• Task instructions
Wherever a line holds the word "number", copy that line from the data.
====== Available records
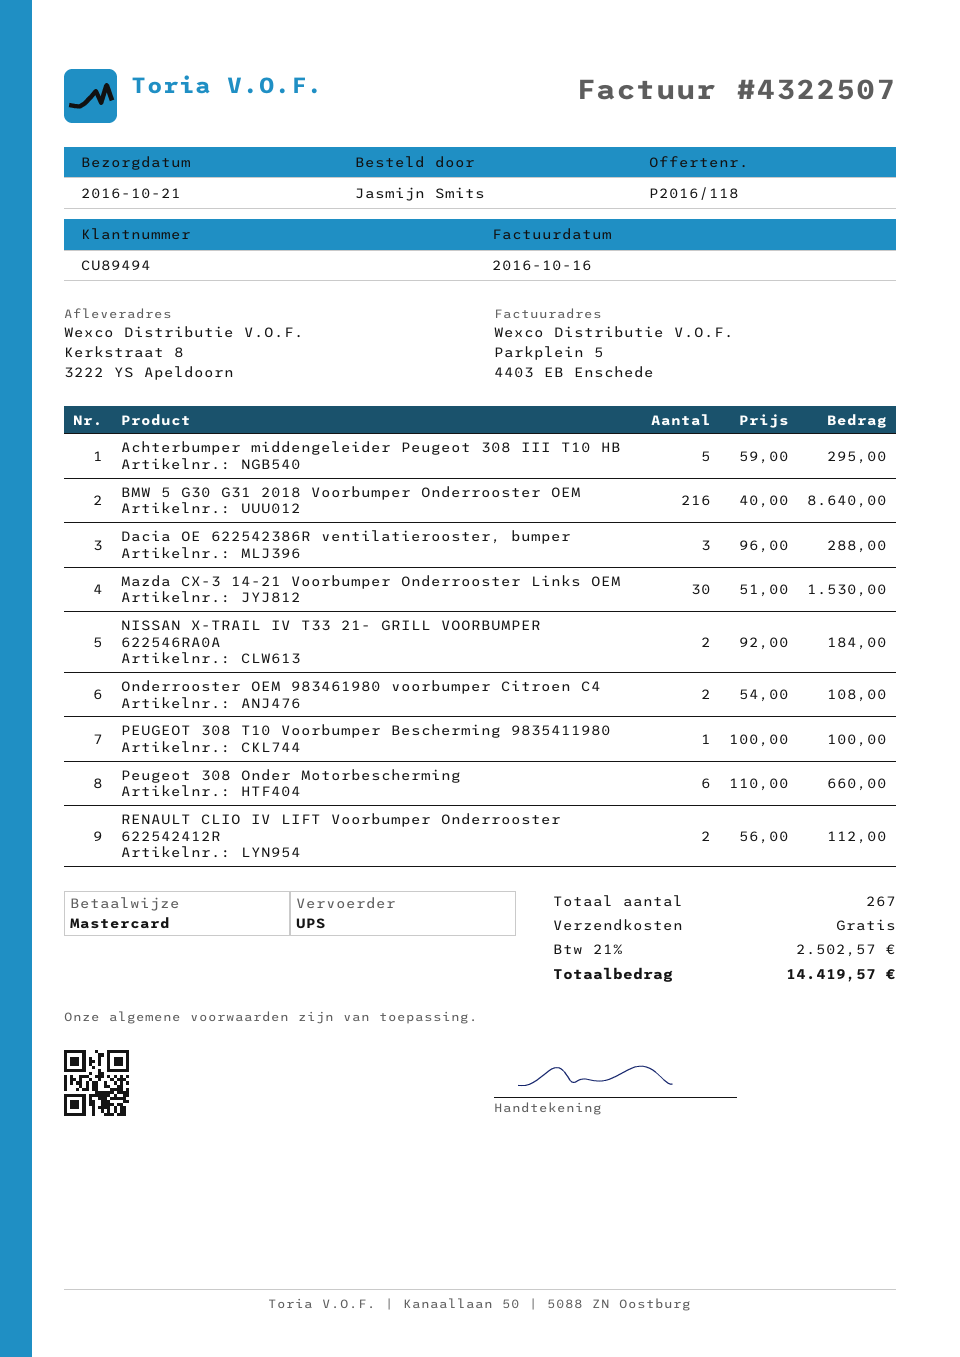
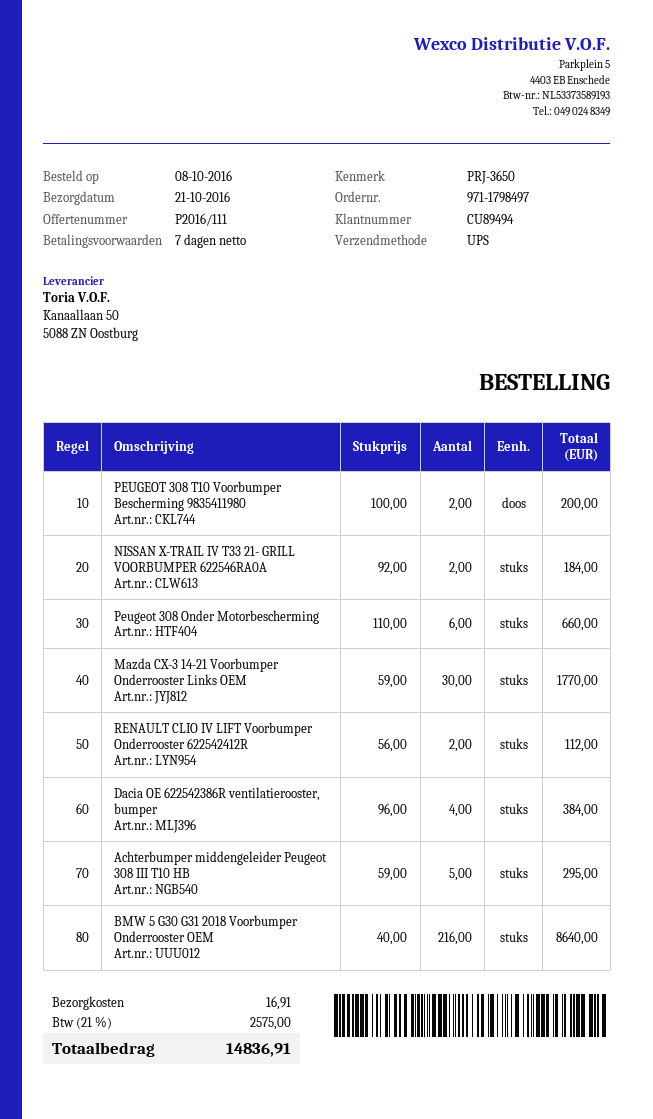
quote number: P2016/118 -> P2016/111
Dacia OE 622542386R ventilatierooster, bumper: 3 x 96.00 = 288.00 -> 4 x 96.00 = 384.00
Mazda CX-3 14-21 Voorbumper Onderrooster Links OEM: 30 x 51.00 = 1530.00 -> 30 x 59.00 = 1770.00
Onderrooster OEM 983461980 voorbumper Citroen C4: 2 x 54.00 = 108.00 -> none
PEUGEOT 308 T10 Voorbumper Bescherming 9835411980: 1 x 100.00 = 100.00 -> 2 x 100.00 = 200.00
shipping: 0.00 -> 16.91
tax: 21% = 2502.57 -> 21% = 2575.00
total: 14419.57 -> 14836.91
============
====== Available records
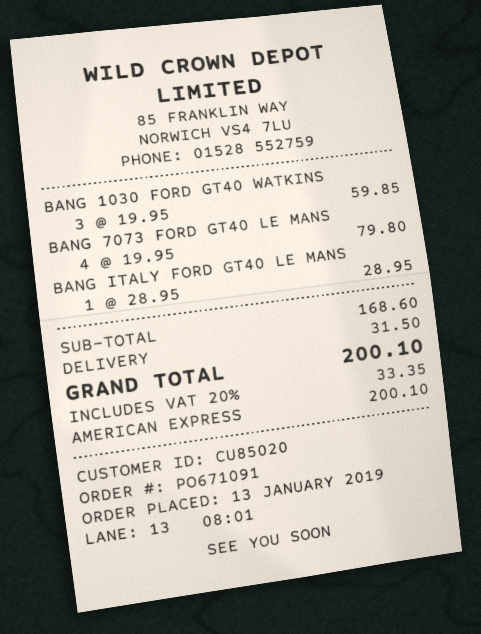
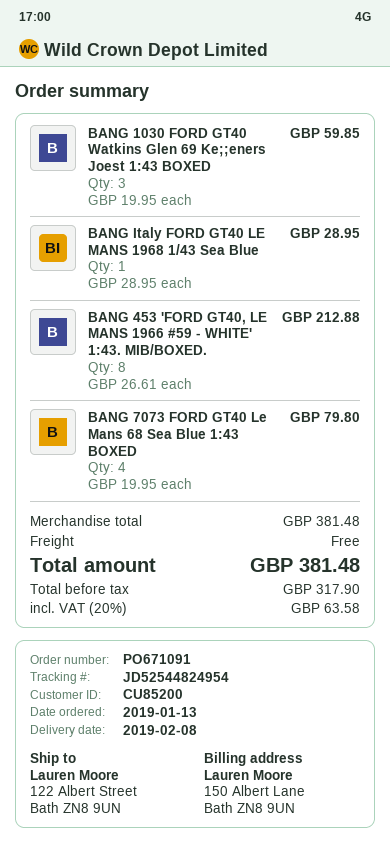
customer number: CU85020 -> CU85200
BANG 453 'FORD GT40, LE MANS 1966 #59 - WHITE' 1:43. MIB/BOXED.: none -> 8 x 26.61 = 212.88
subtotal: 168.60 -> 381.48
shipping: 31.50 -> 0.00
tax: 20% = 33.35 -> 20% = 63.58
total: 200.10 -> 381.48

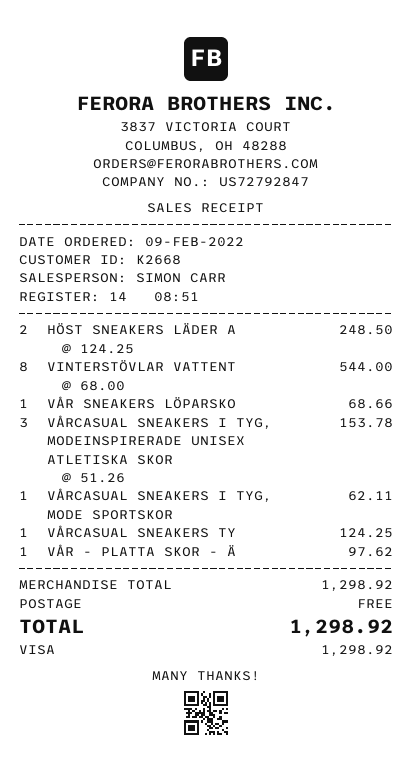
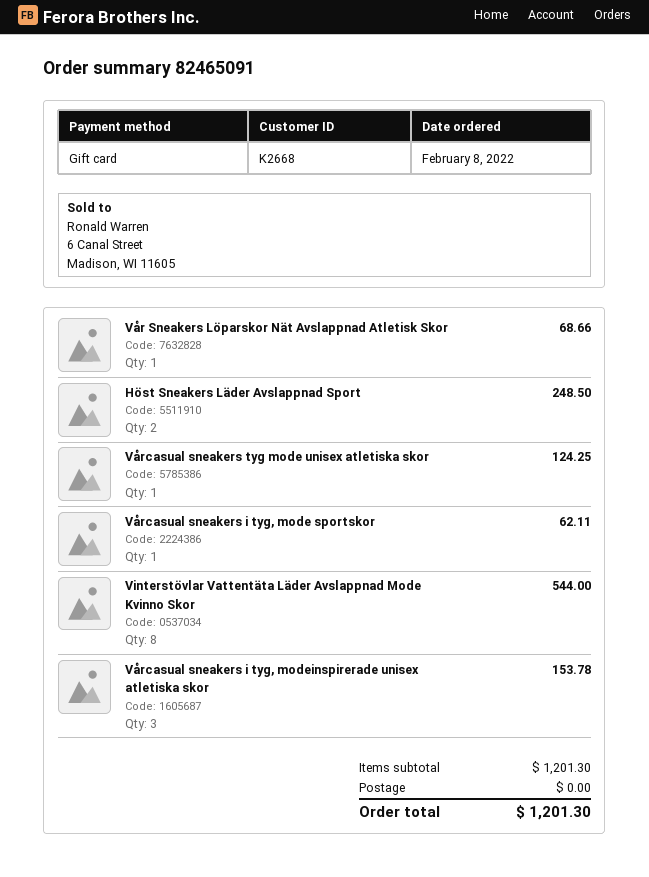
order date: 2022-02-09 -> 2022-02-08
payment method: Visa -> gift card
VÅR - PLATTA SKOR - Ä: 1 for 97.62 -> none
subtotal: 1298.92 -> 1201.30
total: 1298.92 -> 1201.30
============
• Response to this task
quote number: P2016/118 -> P2016/111
customer number: CU85020 -> CU85200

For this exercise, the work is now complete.